(TASK REQUIREMENTS)
In the lines below, look for "Count". Copy each line where it appears.

(INPUT FOR THIS TASK)
↓↓↓

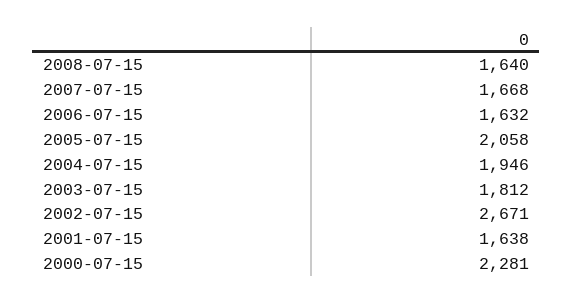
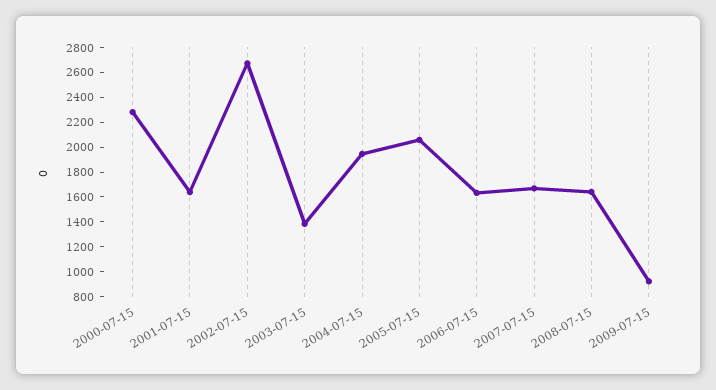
2003-07-15: 1812 -> 1400
2009-07-15: none -> 900

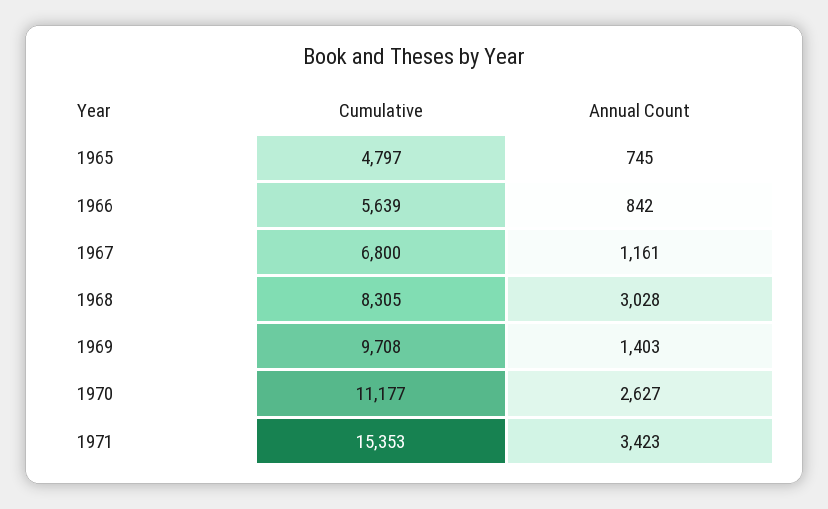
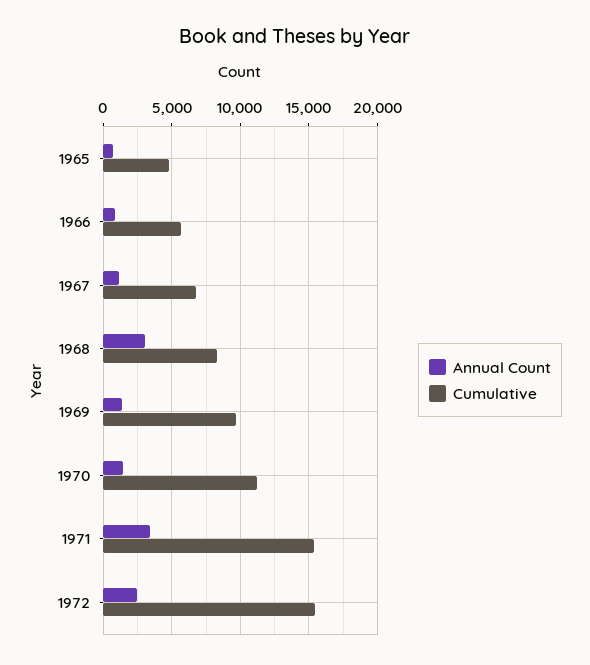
Annual Count, 1970: 2627 -> 1500
Annual Count, 1972: none -> 2500
Cumulative, 1972: none -> 15500

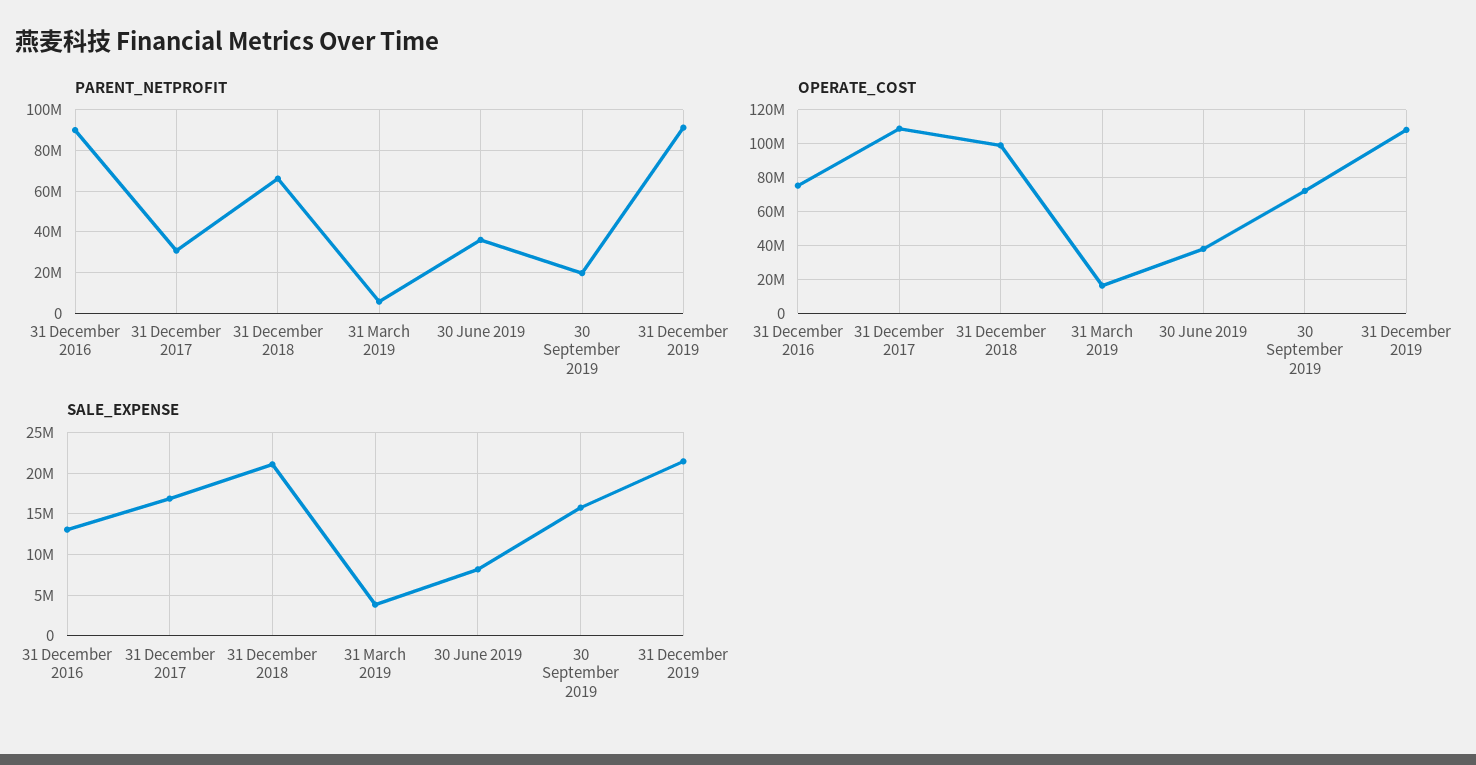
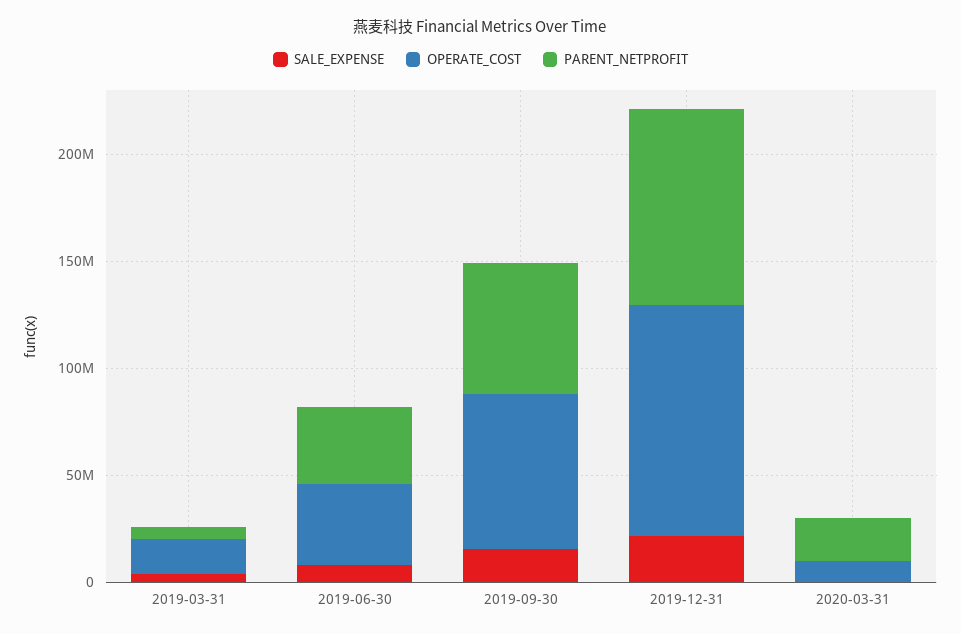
PARENT_NETPROFIT, 31 December 2016: 90000000 -> none
PARENT_NETPROFIT, 31 December 2017: 30000000 -> none
PARENT_NETPROFIT, 31 December 2018: 65000000 -> none
PARENT_NETPROFIT, 30 September 2019: 20000000 -> 60000000
OPERATE_COST, 31 December 2016: 75000000 -> none
OPERATE_COST, 31 December 2017: 110000000 -> none
OPERATE_COST, 31 December 2018: 100000000 -> none
SALE_EXPENSE, 31 December 2016: 13000000 -> none
SALE_EXPENSE, 31 December 2017: 17000000 -> none
SALE_EXPENSE, 31 December 2018: 21000000 -> none
SALE_EXPENSE, 2020-03-31: none -> 0
OPERATE_COST, 2020-03-31: none -> 10000000
PARENT_NETPROFIT, 2020-03-31: none -> 20000000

↑↑↑

(COMPLETED TASK)
Annual Count, 1970: 2627 -> 1500
Annual Count, 1972: none -> 2500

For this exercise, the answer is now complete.